**DATA SHOWN**:
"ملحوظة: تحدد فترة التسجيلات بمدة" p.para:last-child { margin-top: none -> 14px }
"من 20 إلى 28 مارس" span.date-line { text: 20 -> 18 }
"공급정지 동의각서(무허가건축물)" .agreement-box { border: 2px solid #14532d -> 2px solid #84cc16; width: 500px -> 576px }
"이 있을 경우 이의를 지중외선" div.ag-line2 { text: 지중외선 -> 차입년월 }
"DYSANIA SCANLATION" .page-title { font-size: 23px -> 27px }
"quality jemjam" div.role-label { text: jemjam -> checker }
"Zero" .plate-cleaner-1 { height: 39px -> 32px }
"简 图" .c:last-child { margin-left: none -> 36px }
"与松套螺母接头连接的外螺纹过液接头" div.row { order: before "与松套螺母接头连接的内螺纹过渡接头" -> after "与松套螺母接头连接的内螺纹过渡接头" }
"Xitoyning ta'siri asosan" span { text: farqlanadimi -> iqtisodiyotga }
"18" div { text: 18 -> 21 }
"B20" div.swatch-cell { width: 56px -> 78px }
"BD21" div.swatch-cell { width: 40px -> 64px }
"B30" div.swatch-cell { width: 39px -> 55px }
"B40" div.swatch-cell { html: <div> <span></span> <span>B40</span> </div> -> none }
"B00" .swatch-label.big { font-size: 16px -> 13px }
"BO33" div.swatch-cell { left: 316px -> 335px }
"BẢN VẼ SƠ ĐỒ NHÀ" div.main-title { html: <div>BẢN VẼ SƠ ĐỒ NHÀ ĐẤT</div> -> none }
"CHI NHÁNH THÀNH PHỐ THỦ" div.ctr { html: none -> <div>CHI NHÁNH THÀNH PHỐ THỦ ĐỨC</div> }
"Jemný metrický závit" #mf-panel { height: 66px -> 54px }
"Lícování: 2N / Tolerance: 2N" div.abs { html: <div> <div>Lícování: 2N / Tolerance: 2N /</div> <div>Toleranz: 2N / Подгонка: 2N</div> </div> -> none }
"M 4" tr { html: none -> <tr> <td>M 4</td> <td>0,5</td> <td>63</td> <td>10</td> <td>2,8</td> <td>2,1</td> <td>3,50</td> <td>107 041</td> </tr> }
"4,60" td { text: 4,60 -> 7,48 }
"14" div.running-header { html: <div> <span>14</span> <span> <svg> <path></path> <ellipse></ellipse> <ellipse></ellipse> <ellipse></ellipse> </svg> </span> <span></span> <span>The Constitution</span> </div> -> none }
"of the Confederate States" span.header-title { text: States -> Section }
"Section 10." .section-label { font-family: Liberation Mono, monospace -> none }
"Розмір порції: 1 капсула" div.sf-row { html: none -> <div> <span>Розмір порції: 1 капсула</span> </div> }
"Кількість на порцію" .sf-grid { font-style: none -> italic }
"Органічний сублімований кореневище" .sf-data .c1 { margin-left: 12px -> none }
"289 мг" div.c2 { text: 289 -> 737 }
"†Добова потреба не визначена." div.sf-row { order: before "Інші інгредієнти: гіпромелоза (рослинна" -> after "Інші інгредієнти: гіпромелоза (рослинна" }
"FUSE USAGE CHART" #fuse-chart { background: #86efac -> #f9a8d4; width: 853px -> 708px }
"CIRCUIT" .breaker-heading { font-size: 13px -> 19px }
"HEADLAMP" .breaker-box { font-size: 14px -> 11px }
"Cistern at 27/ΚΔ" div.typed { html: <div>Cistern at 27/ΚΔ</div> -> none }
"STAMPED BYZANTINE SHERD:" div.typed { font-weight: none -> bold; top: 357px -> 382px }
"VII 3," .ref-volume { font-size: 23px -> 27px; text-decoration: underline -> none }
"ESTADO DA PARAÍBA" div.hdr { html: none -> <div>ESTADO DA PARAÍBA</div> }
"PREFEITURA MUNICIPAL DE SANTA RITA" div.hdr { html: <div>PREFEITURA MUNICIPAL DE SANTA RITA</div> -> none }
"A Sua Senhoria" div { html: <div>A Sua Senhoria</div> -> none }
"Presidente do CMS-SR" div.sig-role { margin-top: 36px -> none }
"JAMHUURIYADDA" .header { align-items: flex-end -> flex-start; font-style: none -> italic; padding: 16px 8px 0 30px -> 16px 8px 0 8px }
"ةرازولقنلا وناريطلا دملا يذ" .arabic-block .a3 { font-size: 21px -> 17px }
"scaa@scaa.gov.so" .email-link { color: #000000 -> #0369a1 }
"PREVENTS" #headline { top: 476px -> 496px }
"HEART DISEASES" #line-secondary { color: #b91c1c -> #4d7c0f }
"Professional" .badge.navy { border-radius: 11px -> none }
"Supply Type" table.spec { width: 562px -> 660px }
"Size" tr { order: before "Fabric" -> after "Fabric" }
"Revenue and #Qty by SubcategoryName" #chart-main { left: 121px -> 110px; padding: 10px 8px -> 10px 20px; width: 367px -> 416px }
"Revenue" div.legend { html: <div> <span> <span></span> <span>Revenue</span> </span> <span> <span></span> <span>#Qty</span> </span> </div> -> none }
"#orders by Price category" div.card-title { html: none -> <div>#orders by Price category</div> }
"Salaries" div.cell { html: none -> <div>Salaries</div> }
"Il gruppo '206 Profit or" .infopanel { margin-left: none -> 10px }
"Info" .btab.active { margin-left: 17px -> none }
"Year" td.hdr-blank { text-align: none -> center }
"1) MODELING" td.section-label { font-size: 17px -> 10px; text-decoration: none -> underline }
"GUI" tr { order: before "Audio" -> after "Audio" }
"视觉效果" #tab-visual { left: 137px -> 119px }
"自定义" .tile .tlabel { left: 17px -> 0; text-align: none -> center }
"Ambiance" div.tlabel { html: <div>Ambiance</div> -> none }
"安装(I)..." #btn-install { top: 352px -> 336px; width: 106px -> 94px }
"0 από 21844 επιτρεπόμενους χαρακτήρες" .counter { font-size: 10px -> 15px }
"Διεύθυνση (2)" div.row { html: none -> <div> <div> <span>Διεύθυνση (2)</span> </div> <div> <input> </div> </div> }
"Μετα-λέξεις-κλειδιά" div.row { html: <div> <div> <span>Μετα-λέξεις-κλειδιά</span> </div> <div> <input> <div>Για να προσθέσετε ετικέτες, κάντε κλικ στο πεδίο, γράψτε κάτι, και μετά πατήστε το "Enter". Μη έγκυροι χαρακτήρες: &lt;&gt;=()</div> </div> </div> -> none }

**TASK ITEM**:
Write out exactly the lines that fall from the line with "margin-left: 12px ->" to the line with "font-size: 21px ->" in the records above, keeping both ends.

**EXPECTED OUTPUT**:
"Органічний сублімований кореневище" .sf-data .c1 { margin-left: 12px -> none }
"289 мг" div.c2 { text: 289 -> 737 }
"†Добова потреба не визначена." div.sf-row { order: before "Інші інгредієнти: гіпромелоза (рослинна" -> after "Інші інгредієнти: гіпромелоза (рослинна" }
"FUSE USAGE CHART" #fuse-chart { background: #86efac -> #f9a8d4; width: 853px -> 708px }
"CIRCUIT" .breaker-heading { font-size: 13px -> 19px }
"HEADLAMP" .breaker-box { font-size: 14px -> 11px }
"Cistern at 27/ΚΔ" div.typed { html: <div>Cistern at 27/ΚΔ</div> -> none }
"STAMPED BYZANTINE SHERD:" div.typed { font-weight: none -> bold; top: 357px -> 382px }
"VII 3," .ref-volume { font-size: 23px -> 27px; text-decoration: underline -> none }
"ESTADO DA PARAÍBA" div.hdr { html: none -> <div>ESTADO DA PARAÍBA</div> }
"PREFEITURA MUNICIPAL DE SANTA RITA" div.hdr { html: <div>PREFEITURA MUNICIPAL DE SANTA RITA</div> -> none }
"A Sua Senhoria" div { html: <div>A Sua Senhoria</div> -> none }
"Presidente do CMS-SR" div.sig-role { margin-top: 36px -> none }
"JAMHUURIYADDA" .header { align-items: flex-end -> flex-start; font-style: none -> italic; padding: 16px 8px 0 30px -> 16px 8px 0 8px }
"ةرازولقنلا وناريطلا دملا يذ" .arabic-block .a3 { font-size: 21px -> 17px }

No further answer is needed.